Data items

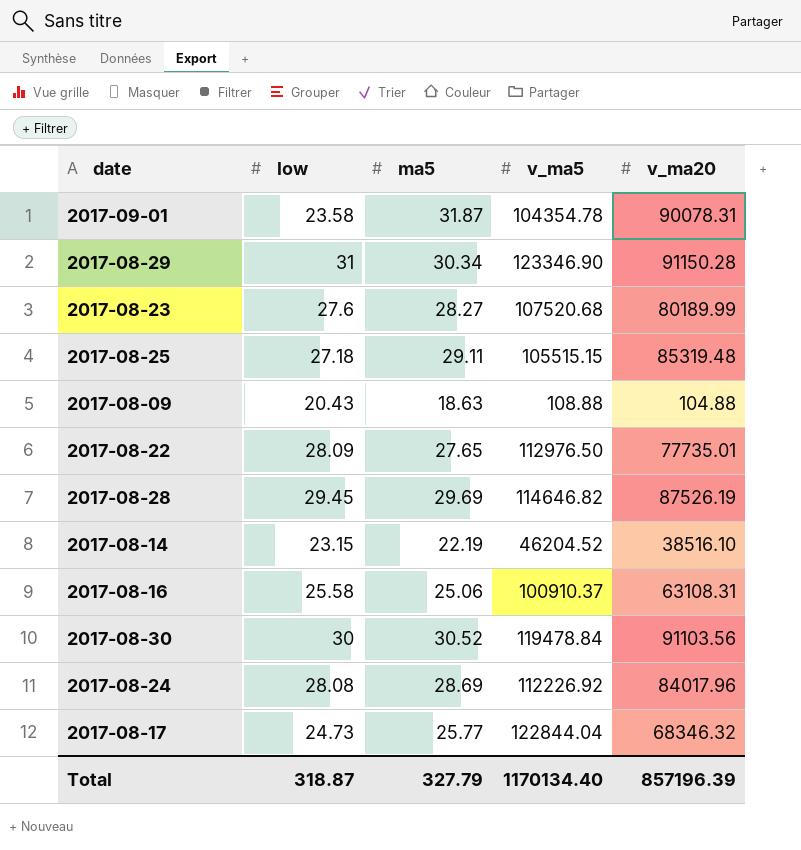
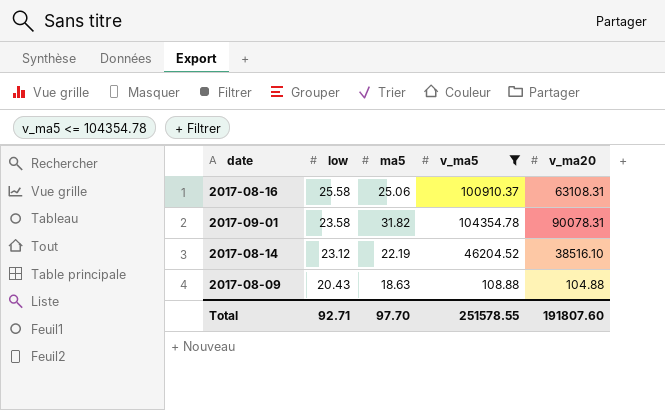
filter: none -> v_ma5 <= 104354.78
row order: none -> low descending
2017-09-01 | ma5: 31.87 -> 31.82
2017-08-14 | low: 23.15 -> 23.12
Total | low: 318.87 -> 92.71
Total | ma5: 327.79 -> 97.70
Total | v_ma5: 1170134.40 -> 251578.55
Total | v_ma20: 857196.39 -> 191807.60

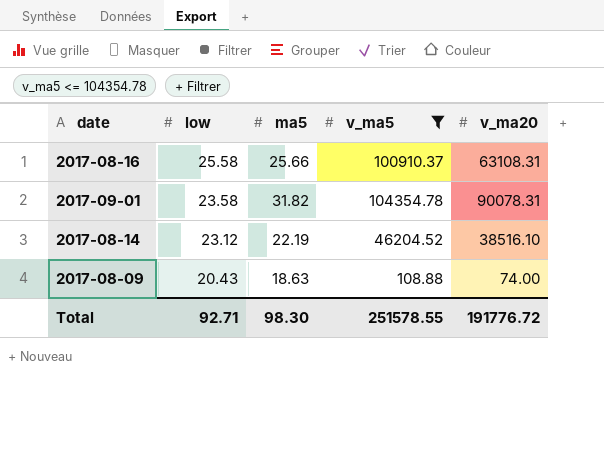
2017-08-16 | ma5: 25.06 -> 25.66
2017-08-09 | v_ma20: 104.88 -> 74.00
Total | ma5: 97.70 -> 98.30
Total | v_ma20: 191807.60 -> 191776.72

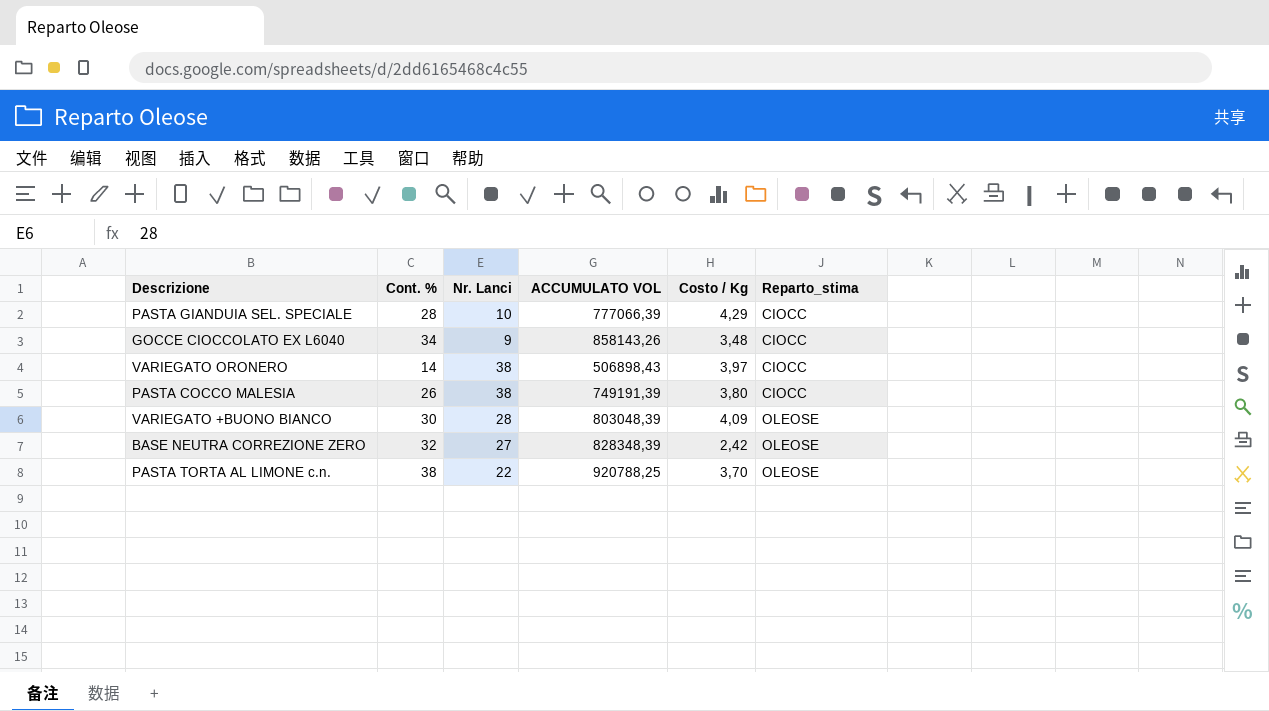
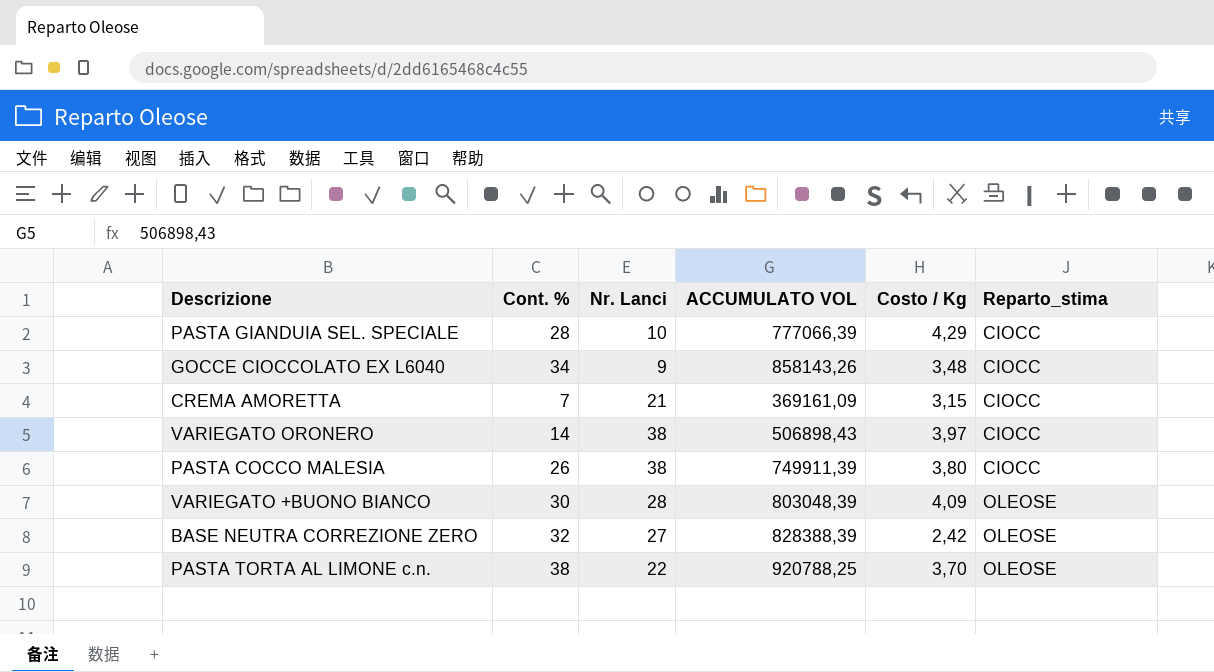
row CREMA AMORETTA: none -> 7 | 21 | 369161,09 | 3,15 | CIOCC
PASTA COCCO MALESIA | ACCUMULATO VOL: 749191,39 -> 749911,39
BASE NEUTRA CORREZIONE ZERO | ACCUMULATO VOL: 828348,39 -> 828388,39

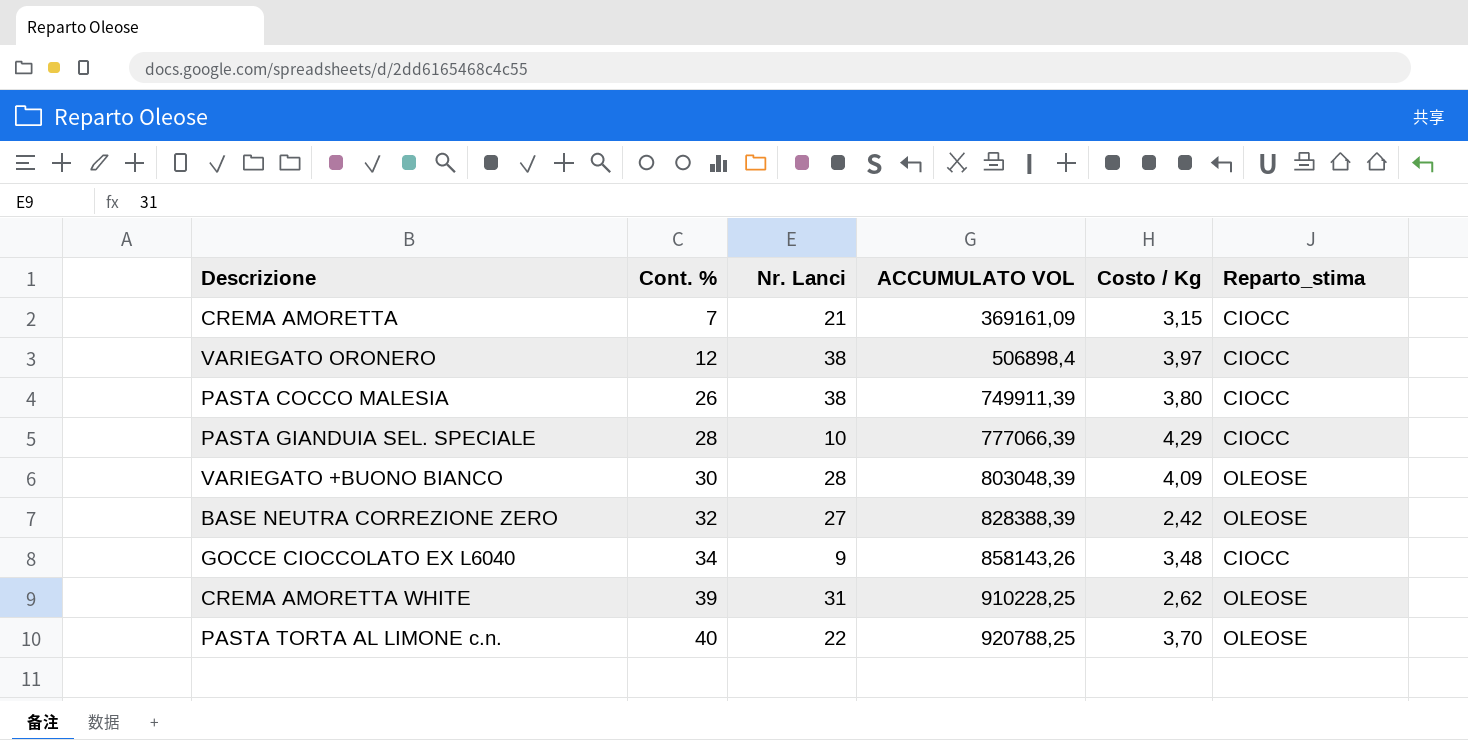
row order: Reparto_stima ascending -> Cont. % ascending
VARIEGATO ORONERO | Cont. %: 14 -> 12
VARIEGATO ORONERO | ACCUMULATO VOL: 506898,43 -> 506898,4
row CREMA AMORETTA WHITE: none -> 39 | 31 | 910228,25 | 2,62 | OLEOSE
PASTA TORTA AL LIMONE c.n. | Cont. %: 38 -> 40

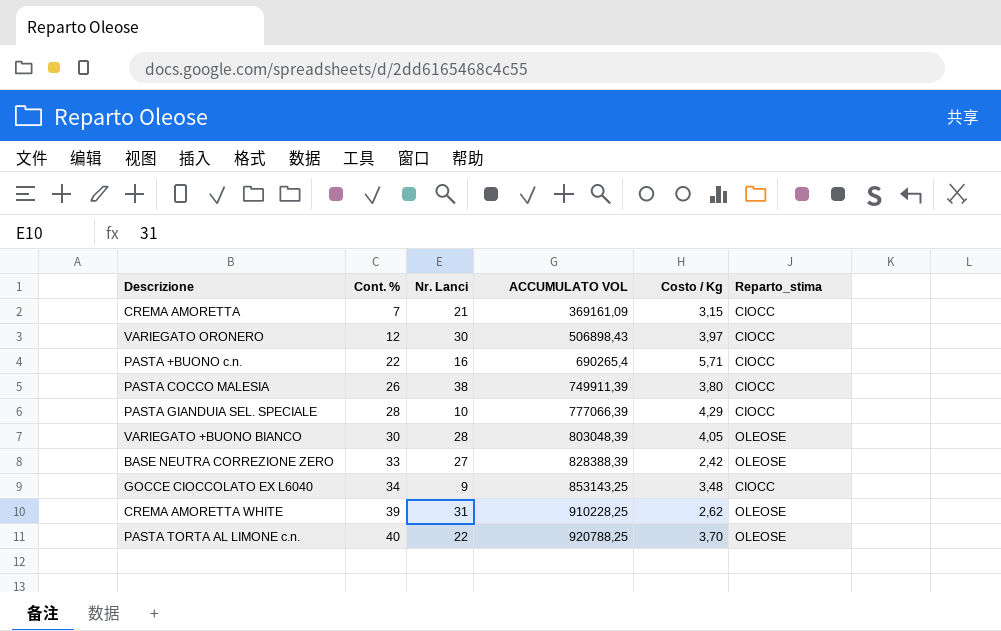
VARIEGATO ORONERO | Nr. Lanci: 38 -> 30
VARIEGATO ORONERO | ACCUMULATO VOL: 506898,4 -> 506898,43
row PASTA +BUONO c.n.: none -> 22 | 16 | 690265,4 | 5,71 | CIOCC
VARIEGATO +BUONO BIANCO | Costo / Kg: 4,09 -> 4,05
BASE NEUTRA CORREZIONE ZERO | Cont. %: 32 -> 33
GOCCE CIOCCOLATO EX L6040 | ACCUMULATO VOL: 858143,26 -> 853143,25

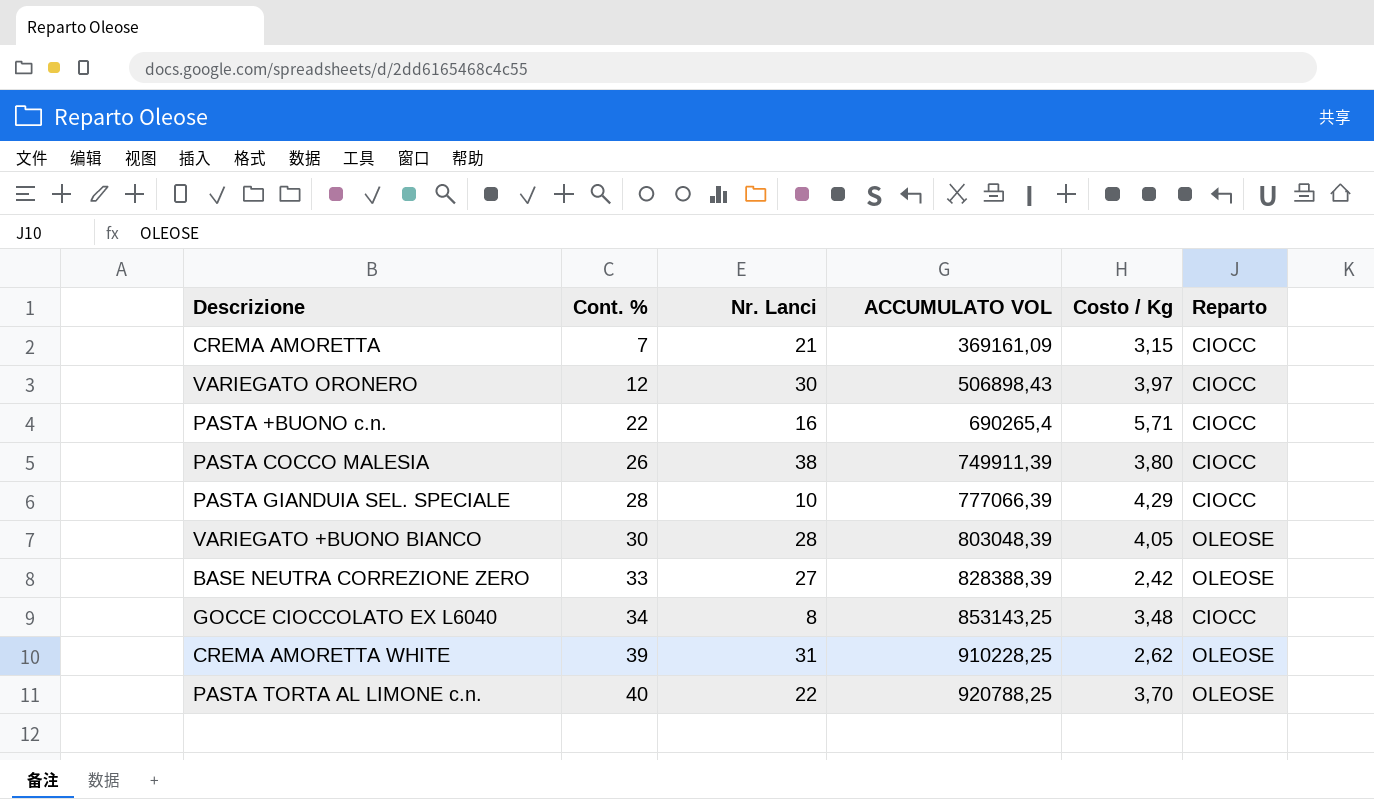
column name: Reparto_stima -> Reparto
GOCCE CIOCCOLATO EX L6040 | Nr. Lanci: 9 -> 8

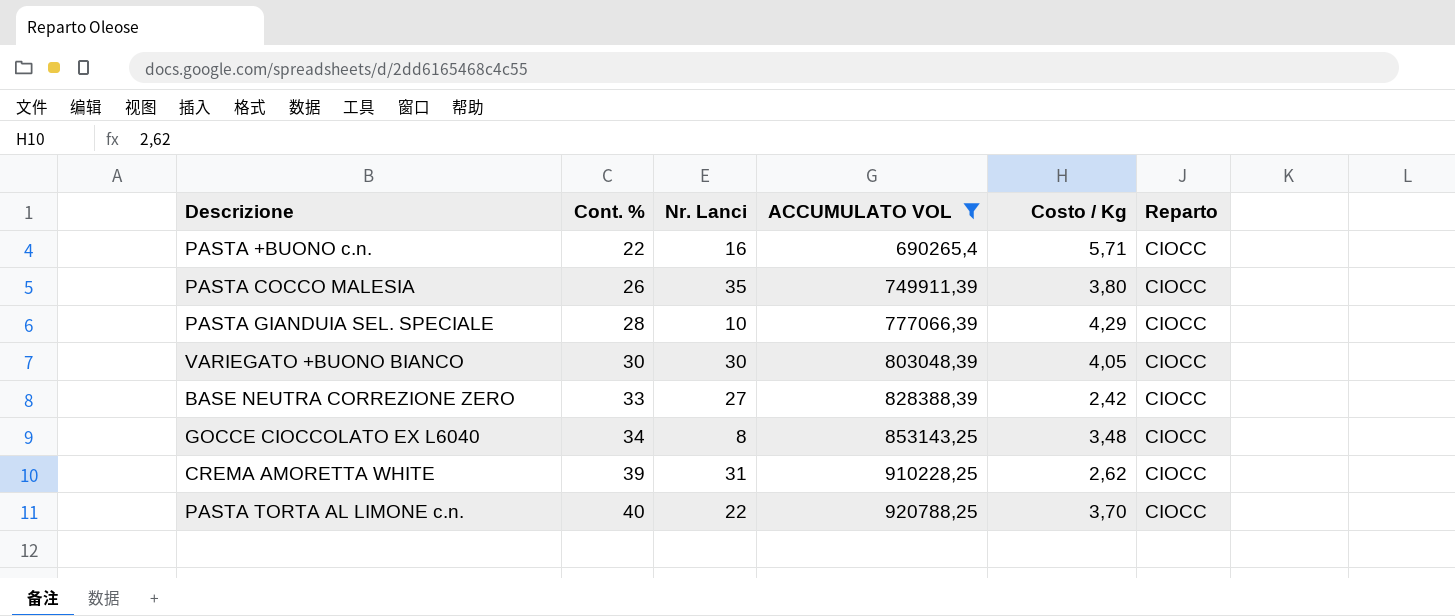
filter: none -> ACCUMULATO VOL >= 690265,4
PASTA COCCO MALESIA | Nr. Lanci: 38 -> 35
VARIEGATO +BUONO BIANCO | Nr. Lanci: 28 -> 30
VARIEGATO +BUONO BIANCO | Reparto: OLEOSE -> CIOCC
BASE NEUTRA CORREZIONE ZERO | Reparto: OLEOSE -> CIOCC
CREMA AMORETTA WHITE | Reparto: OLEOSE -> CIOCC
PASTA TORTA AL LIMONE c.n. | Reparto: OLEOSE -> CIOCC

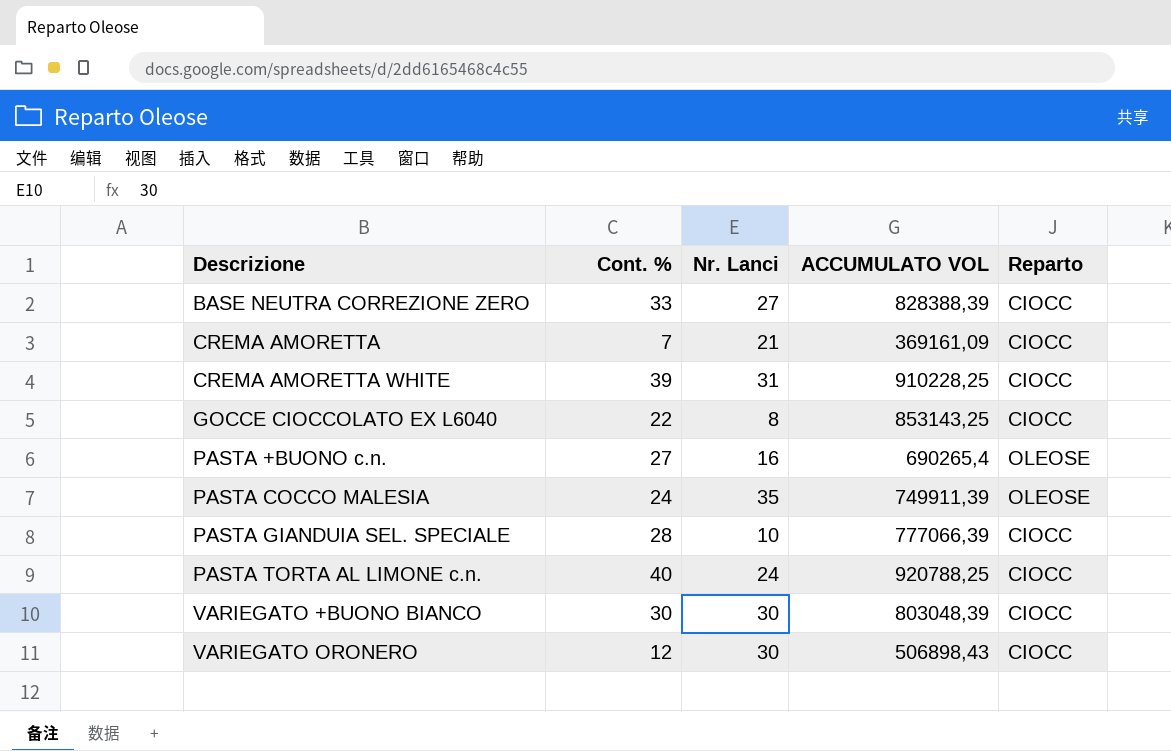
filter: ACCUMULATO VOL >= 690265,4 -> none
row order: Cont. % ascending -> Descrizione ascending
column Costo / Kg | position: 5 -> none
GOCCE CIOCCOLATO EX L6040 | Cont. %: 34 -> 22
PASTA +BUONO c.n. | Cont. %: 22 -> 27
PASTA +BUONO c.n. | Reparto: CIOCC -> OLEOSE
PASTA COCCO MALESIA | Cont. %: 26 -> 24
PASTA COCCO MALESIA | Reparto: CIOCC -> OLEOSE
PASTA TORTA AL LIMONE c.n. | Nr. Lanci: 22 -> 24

What to work on — Scan the entries for lines holding the string "CREMA", then copy every one of them.

Your solution —
row CREMA AMORETTA: none -> 7 | 21 | 369161,09 | 3,15 | CIOCC
row CREMA AMORETTA WHITE: none -> 39 | 31 | 910228,25 | 2,62 | OLEOSE
CREMA AMORETTA WHITE | Reparto: OLEOSE -> CIOCC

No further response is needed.